This month's rant is about buying equipment. My point: Too often, those without a stake in the outcome of what they are buying are in charge of making the buying decisions.
The purchasing of measuring equipment and gages is my case in point. As a manufacturer, calibrator and seller of such equipment, we are on the receiving end of quality system questionnaires by the quality departments of our customers. For some reason, we receive similar quality questionnaires from their purchasing departments as well.
It seems to me that there is a duplication of effort here, and that the quality department should decide whether a vendor meets the required standards for quality matters. Purchasing, on the other hand, should handle the basic logistics of the purchase and be done with it.
Too often, purchasing personnel make the decisions based on price alone, ignoring the supplier and what the quality department or other requisitioning department has specified. The assumption made in the case of gages is that they're all made to the same specification; therefore, they are all the same.
While everyone is trying to do his job and agrees that it's the company's money that is being spent, what is forgotten is: Who had to beg for the money in the first place? It's that person or department that should be making the call regarding suppliers. If they're foolish, their budget will diminish rapidly for their folly. On the other hand, they'll also pay if nontechnical people buy the items based on price alone and things go sour.
It cuts both ways, of course. Most technical types understand little or nothing about what the purchasing folks do or how they do it. And if we did know, I think most of us would agree that we don't want to get involved.
When both parties keep to their areas of expertise, benefits flow to the company as a whole, as well as to those who had a part in a particular purchase or ongoing series of them.
When a third party's only function in the process is to get the lowest price, they may "save" the company money on the initial purchase. But they don't have to live with the problems caused by an item that is not up to standard or doesn't last as long as a competitor's more expensive product.

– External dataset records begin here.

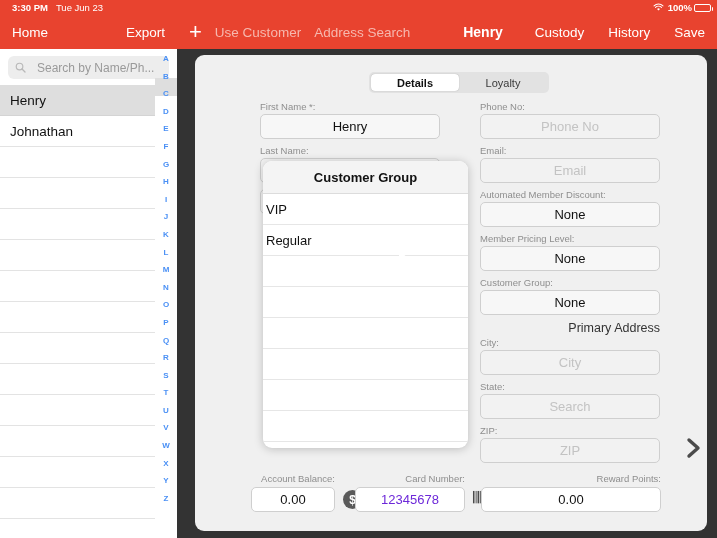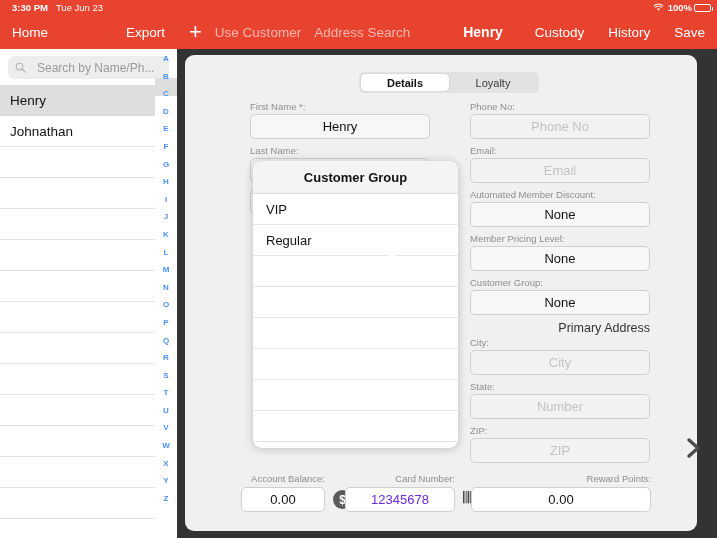"Details" #form-card { left: 8px -> 18px }
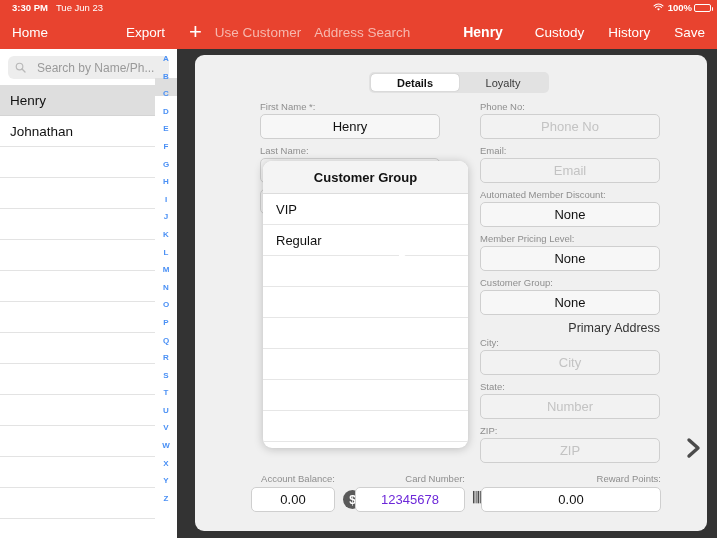"VIP" .pop-row { padding-left: 13px -> 3px }
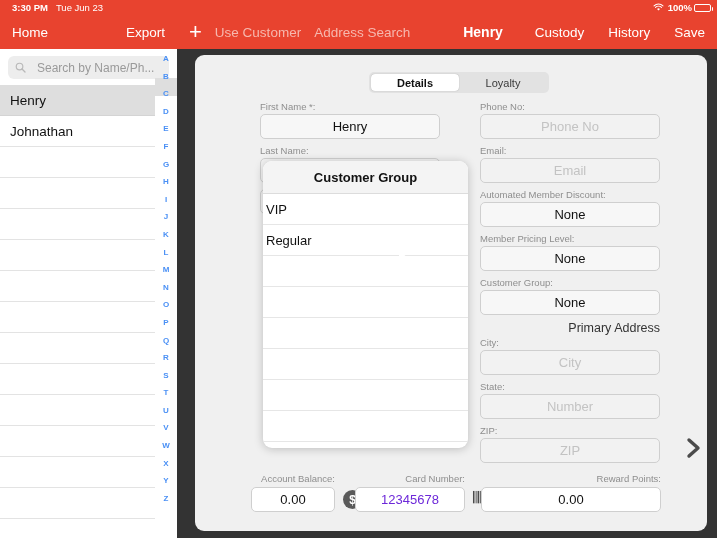"Number" div.fld { text: Number -> Search }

Technical support is another area that is not considered when price is the overriding guideline for buying gages or instruments. While most people can understand that this type of backup may be needed for an instrument, many will say, "How much support do I need for a simple plug gage?"
When the gages you bought accept the components but the components won't assemble, you may need a lot of support to determine why. There are a number of reasons why a simple plug gage is not doing what you want besides the fact that it may have been made to the wrong size.
One aspect of support that goes out the window when price is the key factor in buying equipment is favors provided by suppliers-such as when things are not covered by paperwork or invoices. "Could you
double-check this for me? My customer is disputing my readings?" Or suppliers may provide training for a new hire at your company at no cost. They also can be helpful in advising on the correct type of equipment for a job. That said, they won't be too enthusiastic about investing the time to do so if their work only will result in an order going to someone who did nothing.
I blame the consumer markets for the price mentality. With advertisements claiming "50% off" or even "70% off" appearing every day, some people actually believe it's possible.
Having written the above, I do have to admit that occasionally you do get a real bargain-such as the barbeque grill I got for a big discount. OK, so it doesn't have wheels, but who cooks while moving it around anyway? And I don't have to get a propane tank filled for it either. I just put some newspapers and wooden sticks in the tray and light it. And there's no messy, hard to clean grates; you just hang your steaks on hooks over the coals.
I don't know why, but every time I use it, I feel like I'm camping out.